I would suggest that to make a real dent in the predicted overspend of the apprenticeship budget, any cap introduced would have a massive and detrimental impact on the ability of employers to raise productivity and enhance the delivery of public sector services.

Superficially, the idea of stopping employers using the apprenticeship levy to fund a manager on £40,000-£50,000 per annum to undertake an MBA Senior Leaders’ Degree Apprenticeship may seem attractive, but let’s look at the facts.

What is the answer to the inevitable overspend of the apprenticeship levy pot?

Firstly, the government’s own industrial strategy makes it clear that poor management skills is a key factor that explains the UK’s productivity gap. Surely the government should welcome employers using apprenticeship to raise management skills in line with its own policy? Or is apprenticeship no longer a training programme focused on productivity, but instead a tax on employers (disproportionately paid by the public sector) to fund level 2 training provision for young people let down by the schools system?
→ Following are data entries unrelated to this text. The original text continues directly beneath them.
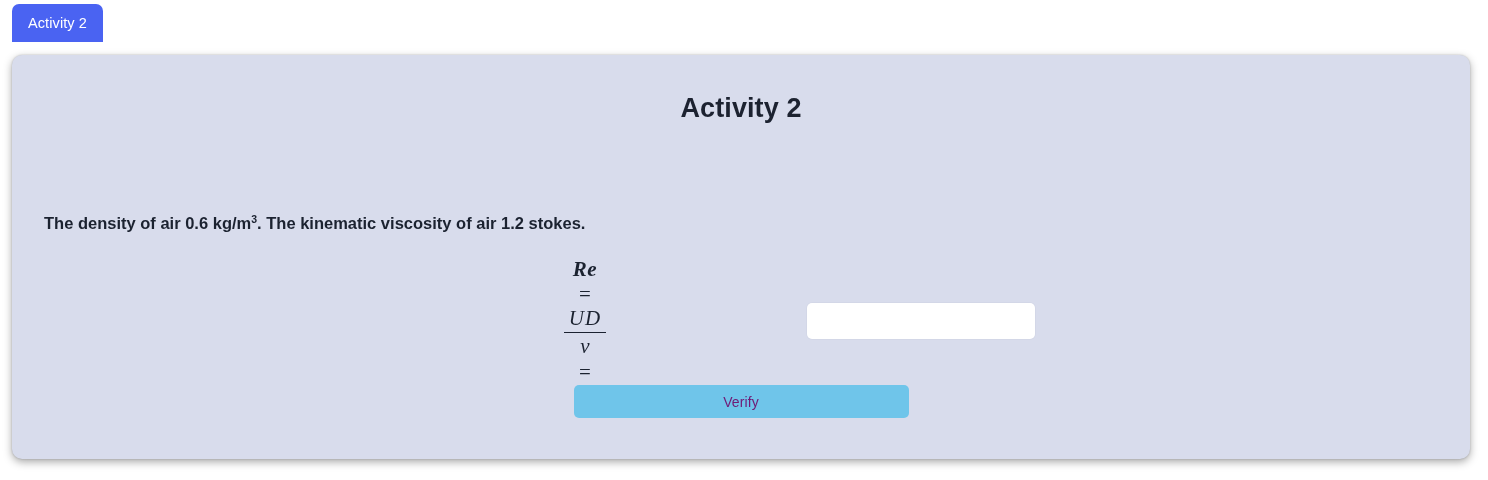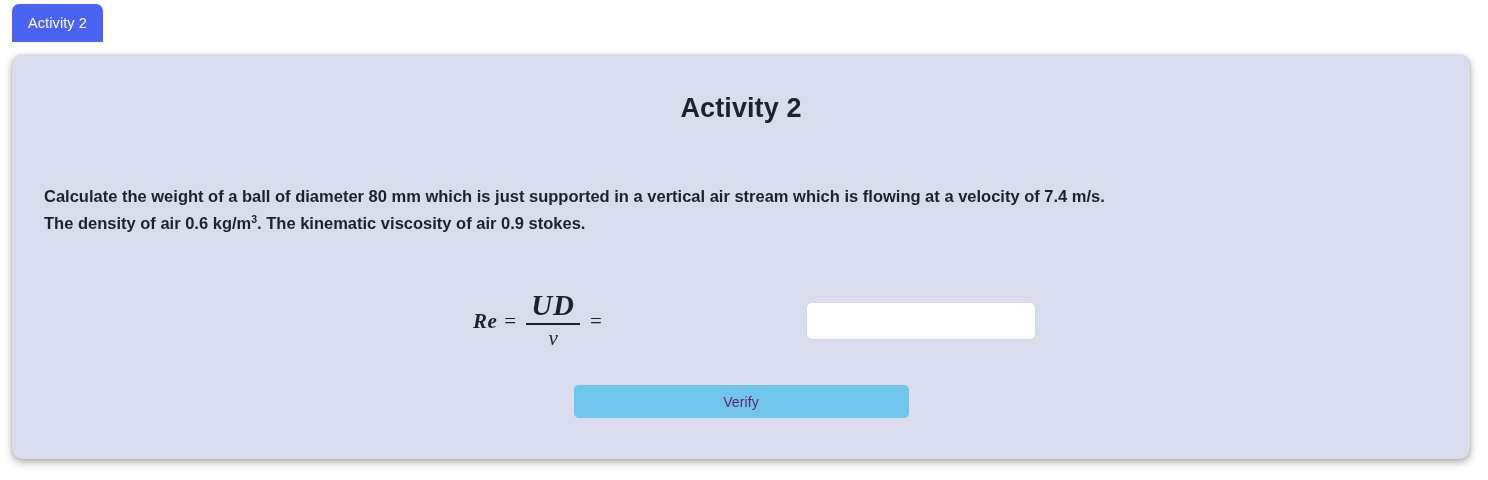--- a/index.html
+++ b/index.html
@@ -198,7 +198,6 @@
   <div class="panel-title">Activity 2</div>
 
   <div class="prompt">
-    <span>Calculate the weight of a ball of diameter 80 mm which is just supported in a vertical air stream which is flowing at a velocity of 7.4 m/s.</span>
     <br>
     <span>The density of air 0.6 kg/m</span><sup>3</sup><span>. The kinematic viscosity of air 0.9 stokes.</span>
   </div>

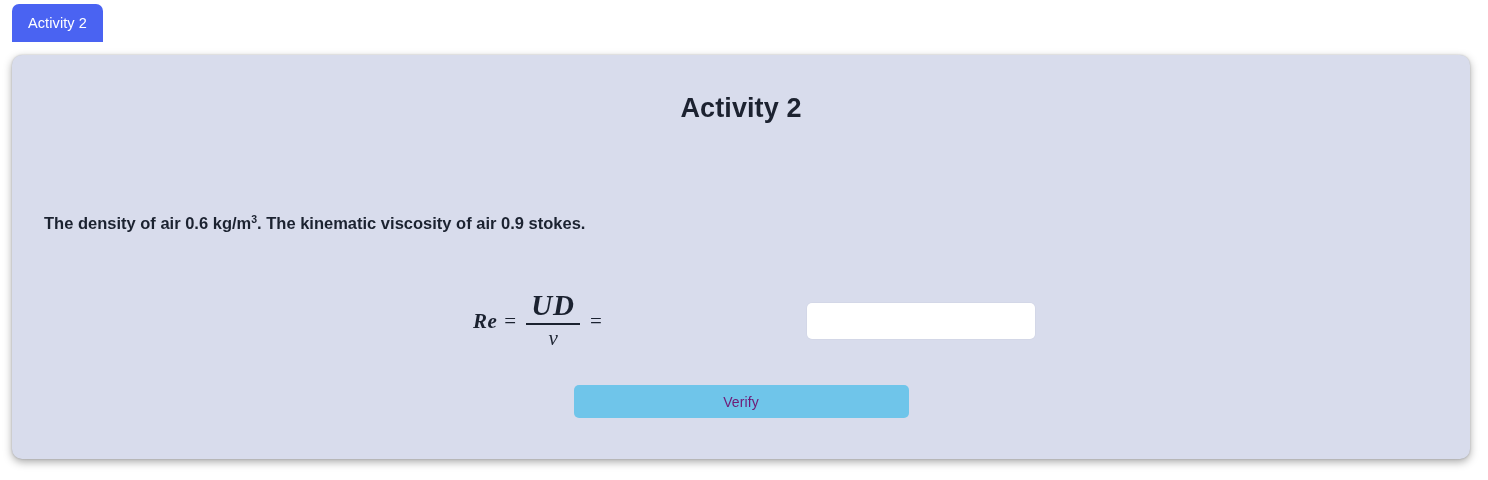--- a/index.html
+++ b/index.html
@@ -199,7 +199,7 @@
 
   <div class="prompt">
     <br>
-    <span>The density of air 0.6 kg/m</span><sup>3</sup><span>. The kinematic viscosity of air 0.9 stokes.</span>
+    <span>The density of air 0.6 kg/m</span><sup>3</sup><span>. The kinematic viscosity of air 1.2 stokes.</span>
   </div>
 
   <div class="answer-row">

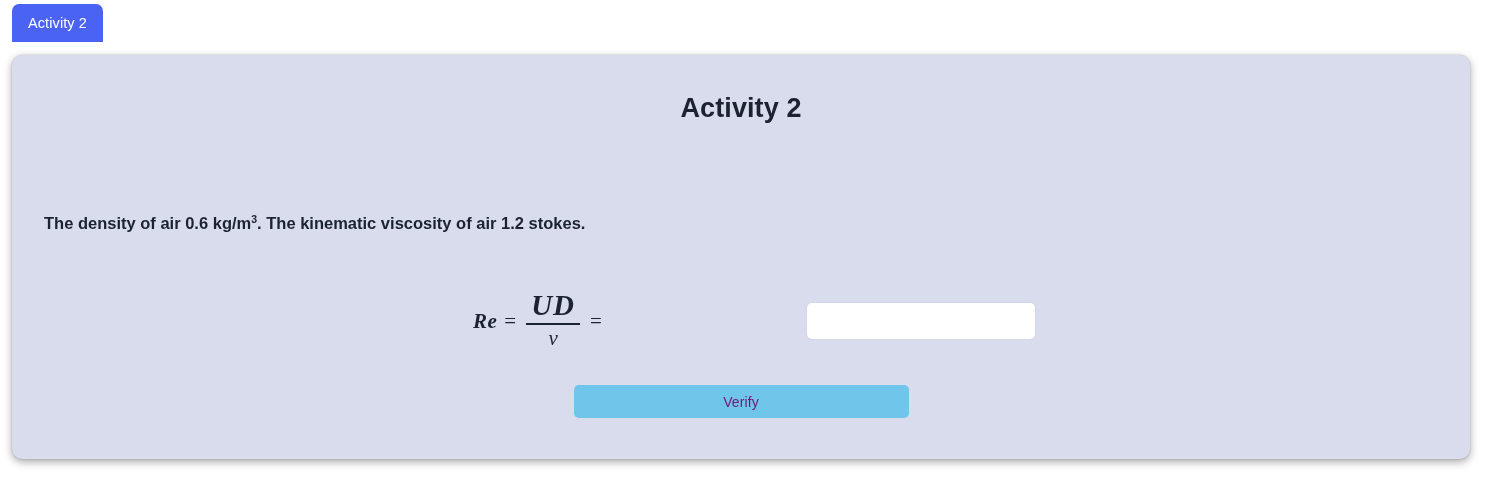--- a/index.html
+++ b/index.html
@@ -105,9 +105,10 @@
     align-items: center;
     white-space: nowrap;
     width: 250px;
-    justify-content: flex-start;
+    justify-content: center;
     padding-left: 26px;
     box-sizing: border-box;
+    flex-direction: column;
   }
   .formula .sym {
     font-weight: 700;

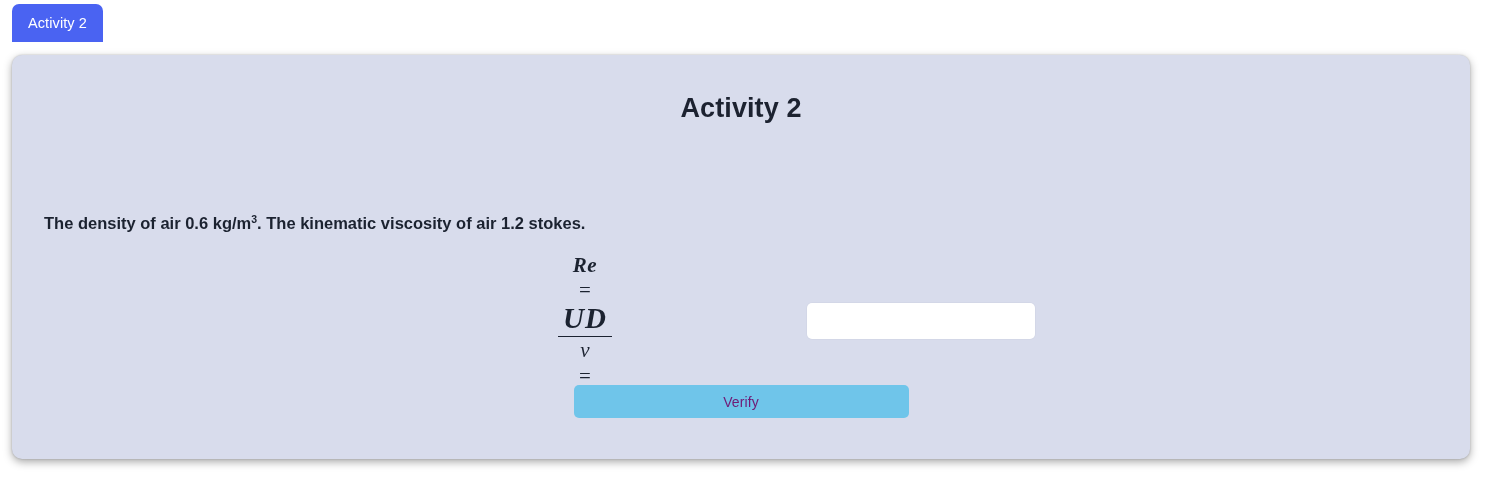--- a/index.html
+++ b/index.html
@@ -129,10 +129,9 @@
     top: -1px;
   }
   .frac .num {
-    font-size: 29px;
+    font-size: 21px;
     padding: 0 5px 1px 5px;
     letter-spacing: 1px;
-    font-weight: bold;
   }
   .frac .bar {
     width: 100%;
We have then the issue of who pays the apprenticeship levy. The biggest levy-payers are predominantly in the public sector. Working with their sponsor departments, the NHS and police forces have developed strategies to use their levy payments to develop the skills of new and existing employees to enhance the delivery and efficiency of public sector services.

An arbitrarily set apprenticeship salary cap could fundamentally undermine such plans and in my view should not be the first funding lever to be pulled. Would the government really tell the NHS that it couldn’t use its levy payments to train and develop key nursing, healthcare, clinical and managerial staff if their salaries are above some arbitrary determined pay scale? Don’t we want police forces to use their levy payments to develop the management skills of senior officers to tackle the multitude of challenges they face?

A salary cap would impose a significant constraint on the ability of the NHS, police forces and others to use the payments made by levy payers and paid into their apprenticeship accounts (originally referred to by the government as “their” levy payment) to raise the skills of their employees and the efficiency of public sector services. Any cap would undermine the principle that apprenticeship was an employer-led programme in which employers spent levy payments where they felt they were most needed.

There is a danger that big levy payers could be forced to use their levy payments on apprenticeships that weren’t a priority, or lose them. Let me be a little controversial: should NHS hospitals, police forces and local authorities be enabled to use their levy payments in the way they need to develop their staff to deliver better public services, or is the priority to restrict the ability of these employers so that the levy they pay can be used to fund apprenticeships for employees under the salary cap in, say, business administration or customer service in small private businesses? 

So, what is the answer to the inevitable overspend of the apprenticeship levy pot? I’d suggest the answer is straightforward: in line with any concept of joined-up government, prioritisation should be based on the government’s own industrial strategy and the need to enhance the delivery of public sector services, as determined by the Department of Health, Home Office and other government departments.

If this means more STEM, management, nursing, healthcare, police and social worker apprenticeships and fewer business administration, customer service and retail apprenticeships, wouldn’t this boost the economy and be acceptable to the public?

Your thoughts

Leave a Reply to Jason Pepper Cancel reply

Your email address will not be published. Required fields are marked *

One comment

  1. An interesting opinion piece.

    Of course it’s also worth asking why already highly educated graduates require publicly funded apprenticeships. Isn’t that indicative of a gap in the skills delivered by universities through taught undergraduate courses?

    At a fundamental level this is about the best allocation of resources by ensuring the highest possible public benefit. (The levy is, after all, a tax on employers to drive up investment in skills).

    I’d suggest that on a wide range of measures colleges have a greater impact on skills development than universities; and for a fraction of the cost. Many colleges offer high quality HE courses at 60-70% of the cost of universities and they are better placed to do the same with apprenticeships at all levels.